● **WHAT YOU SHOULD DO**: Pictures in the entries below are to be left out; otherwise, reproduce exactly the lines from the first through the line containing "- delaunay_cast.png".

Revision comparison data:
=== Section Start ===

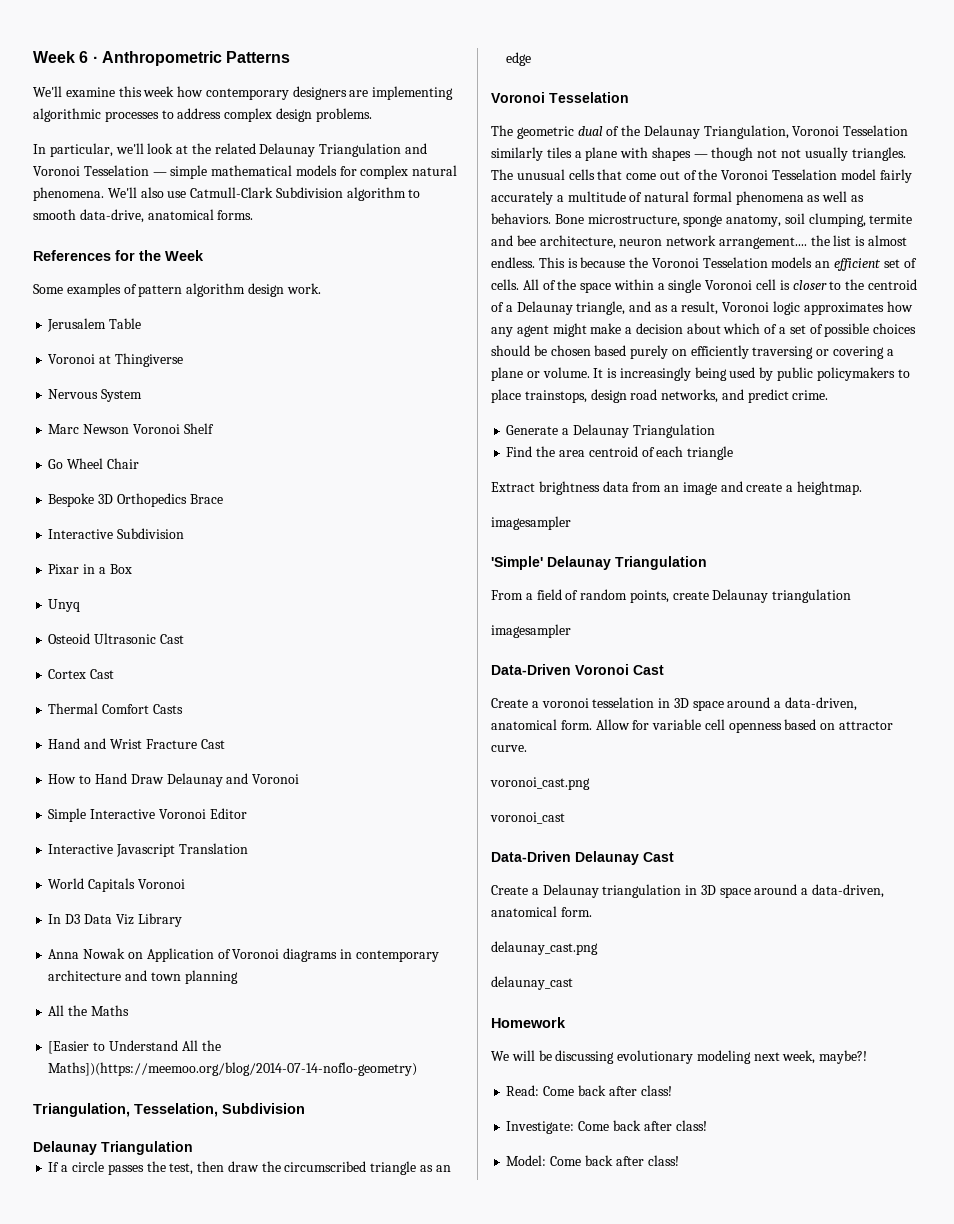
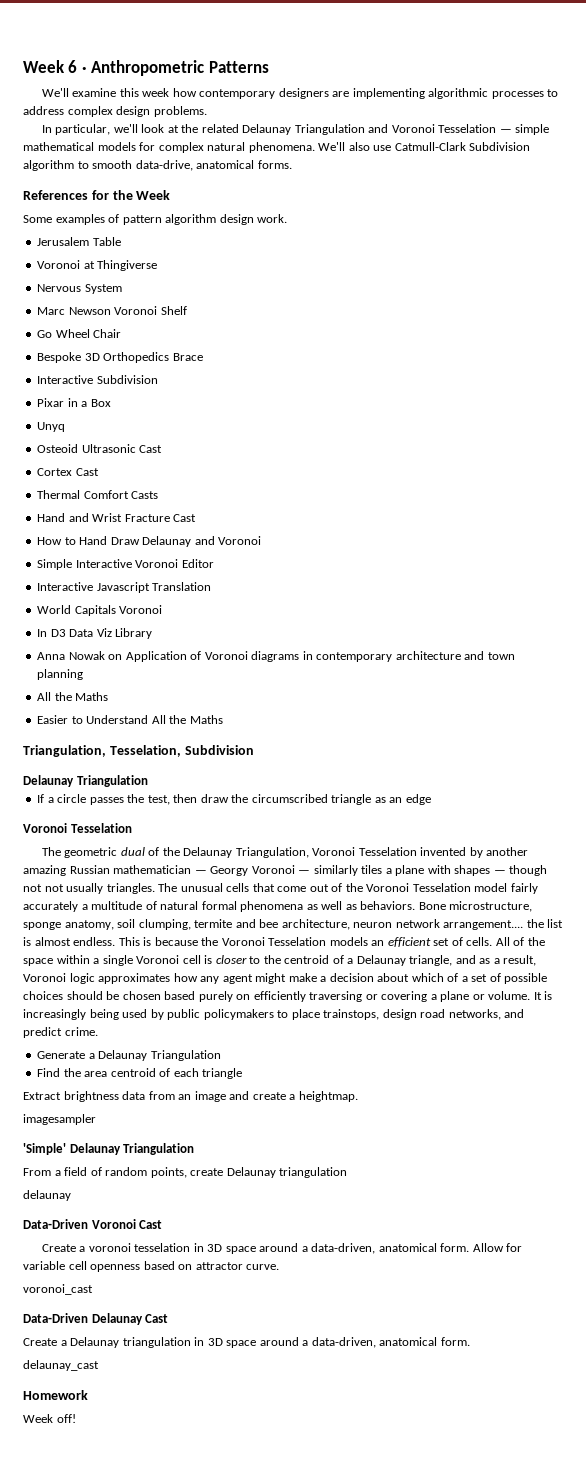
- [Easier to Understand All the Maths])(https://meemoo.org/blog/2014-07-14-noflo-geometry)
+ Easier to Understand All the Maths
- The geometric dual of the Delaunay Triangulation, Voronoi Tesselation similarly tiles a plane with shapes — though not not usually triangles.
+ The geometric dual of the Delaunay Triangulation, Voronoi Tesselation invented by another amazing Russian mathematician — Georgy Voronoi — similarly tiles a plane with shapes — though not not usually triangles.
  From a field of random points, create Delaunay triangulation
- imagesampler
+ delaunay
- voronoi_cast.png
- delaunay_cast.png
- We will be discussing evolutionary modeling next week, maybe?!
- Read: Come back after class!
- Investigate: Come back after class!
- Model: Come back after class!
+ Week off!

=== Section End ===

● **RESPONSE**:
- [Easier to Understand All the Maths])(https://meemoo.org/blog/2014-07-14-noflo-geometry)
+ Easier to Understand All the Maths
- The geometric dual of the Delaunay Triangulation, Voronoi Tesselation similarly tiles a plane with shapes — though not not usually triangles.
+ The geometric dual of the Delaunay Triangulation, Voronoi Tesselation invented by another amazing Russian mathematician — Georgy Voronoi — similarly tiles a plane with shapes — though not not usually triangles.
  From a field of random points, create Delaunay triangulation
- imagesampler
+ delaunay
- voronoi_cast.png
- delaunay_cast.png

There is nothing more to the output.